[INPUT]

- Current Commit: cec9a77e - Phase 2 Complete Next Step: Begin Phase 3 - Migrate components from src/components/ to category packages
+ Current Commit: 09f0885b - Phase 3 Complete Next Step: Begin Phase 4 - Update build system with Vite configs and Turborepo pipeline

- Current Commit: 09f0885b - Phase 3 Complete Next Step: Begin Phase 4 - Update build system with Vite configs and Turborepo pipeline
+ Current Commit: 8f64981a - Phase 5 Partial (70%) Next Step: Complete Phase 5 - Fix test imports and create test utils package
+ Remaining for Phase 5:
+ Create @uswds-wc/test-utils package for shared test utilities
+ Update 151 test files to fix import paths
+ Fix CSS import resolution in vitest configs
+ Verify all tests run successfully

[/INPUT]
[INPUT]

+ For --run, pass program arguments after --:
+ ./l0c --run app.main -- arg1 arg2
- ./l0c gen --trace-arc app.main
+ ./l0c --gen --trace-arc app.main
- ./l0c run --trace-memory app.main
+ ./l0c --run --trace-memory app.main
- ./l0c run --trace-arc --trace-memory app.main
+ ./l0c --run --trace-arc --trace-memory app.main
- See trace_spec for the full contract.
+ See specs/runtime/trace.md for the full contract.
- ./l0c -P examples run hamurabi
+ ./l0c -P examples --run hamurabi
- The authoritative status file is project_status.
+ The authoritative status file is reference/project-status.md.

[/INPUT]

WHAT TO WORK ON. Please copy the lines above from the line with "- The authoritative" up to and including the line with "file is reference/project-status.md.", exactly as written and with nothing else.

EXERCISE SOLUTION.
- The authoritative status file is project_status.
+ The authoritative status file is reference/project-status.md.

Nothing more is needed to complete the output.